WHAT IS NEEDED -
The entries below contain pictures, which are to be left out; write out exactly, and only, the lines from the line with "- Map Algebra" up to and including the line with "and more conditionals".

(Stored data)
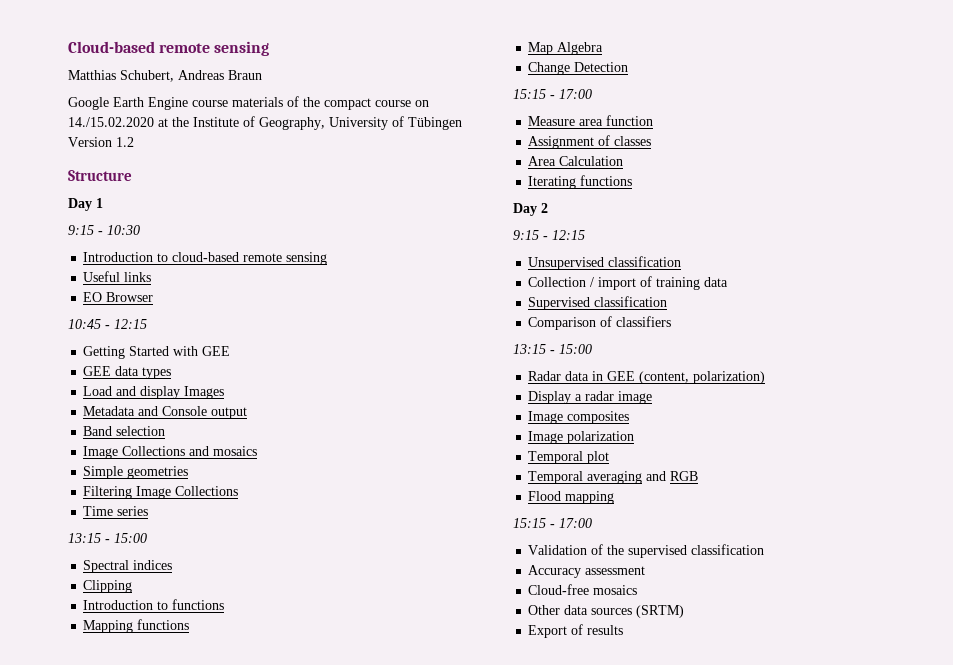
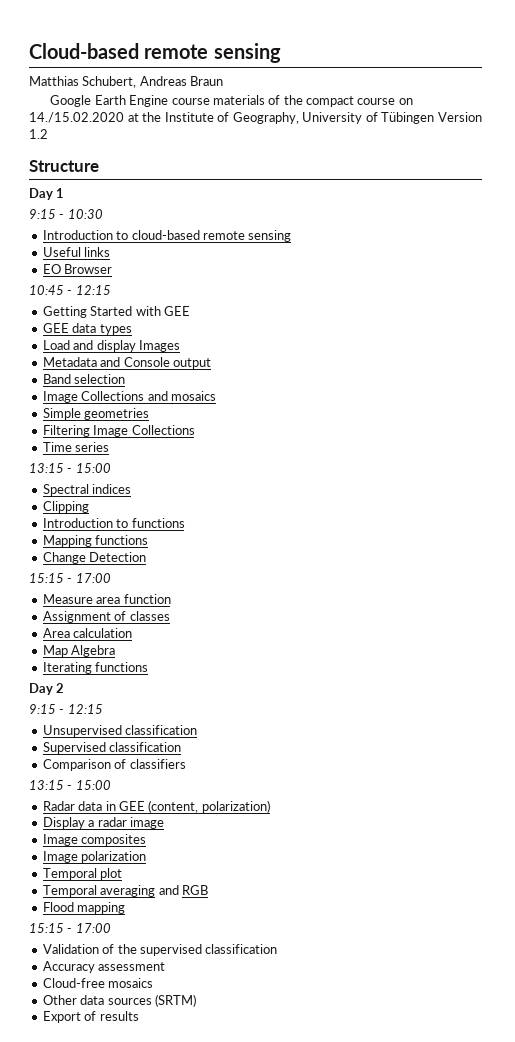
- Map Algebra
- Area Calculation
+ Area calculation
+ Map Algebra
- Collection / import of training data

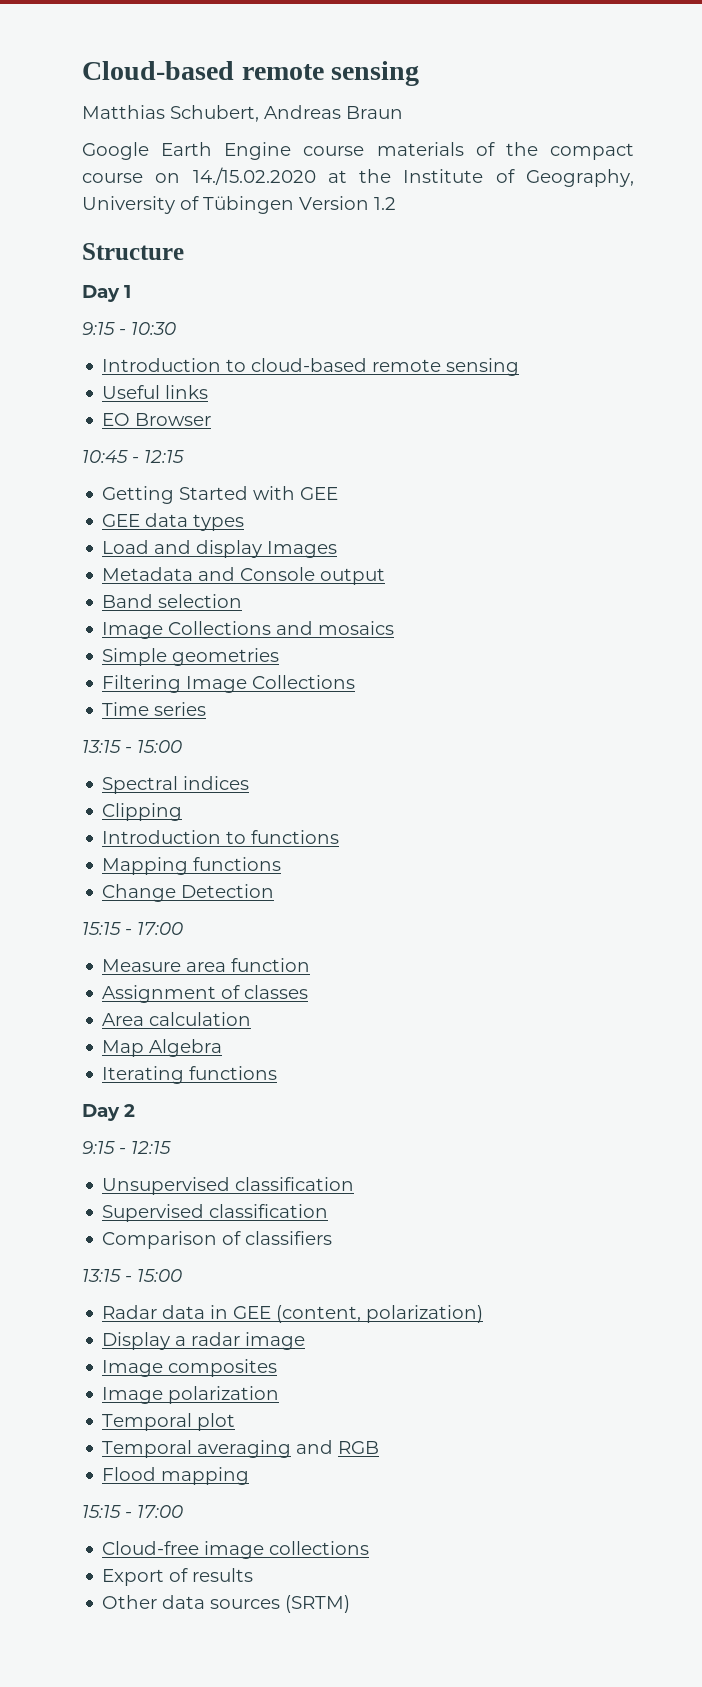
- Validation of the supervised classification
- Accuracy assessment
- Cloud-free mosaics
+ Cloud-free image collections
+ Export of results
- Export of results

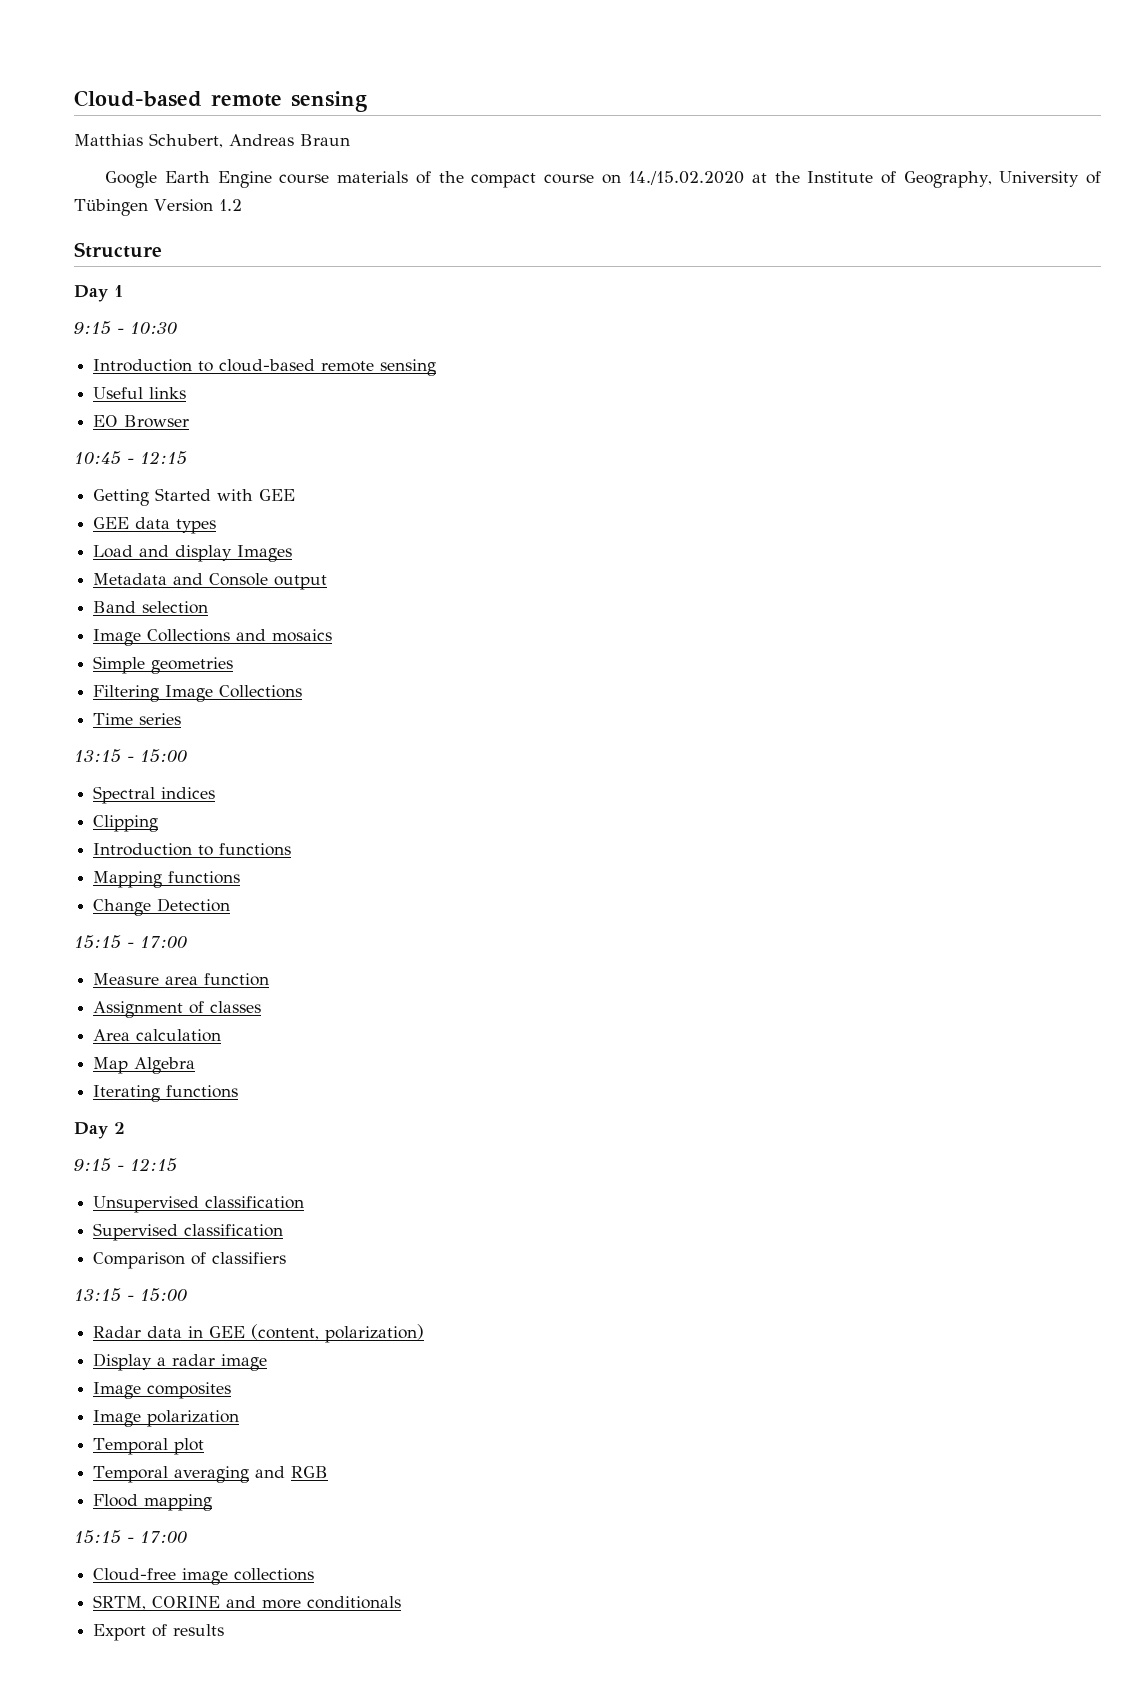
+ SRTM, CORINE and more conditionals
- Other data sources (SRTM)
--
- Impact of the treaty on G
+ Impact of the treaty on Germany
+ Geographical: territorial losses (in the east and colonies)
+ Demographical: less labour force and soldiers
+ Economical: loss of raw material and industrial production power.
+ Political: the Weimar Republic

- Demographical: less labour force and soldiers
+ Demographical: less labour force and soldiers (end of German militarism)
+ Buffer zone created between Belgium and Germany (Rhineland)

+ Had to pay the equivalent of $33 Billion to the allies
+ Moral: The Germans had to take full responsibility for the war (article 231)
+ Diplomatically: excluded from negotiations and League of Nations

TASK RESULT -
- Map Algebra
- Area Calculation
+ Area calculation
+ Map Algebra
- Collection / import of training data

- Validation of the supervised classification
- Accuracy assessment
- Cloud-free mosaics
+ Cloud-free image collections
+ Export of results
- Export of results

+ SRTM, CORINE and more conditionals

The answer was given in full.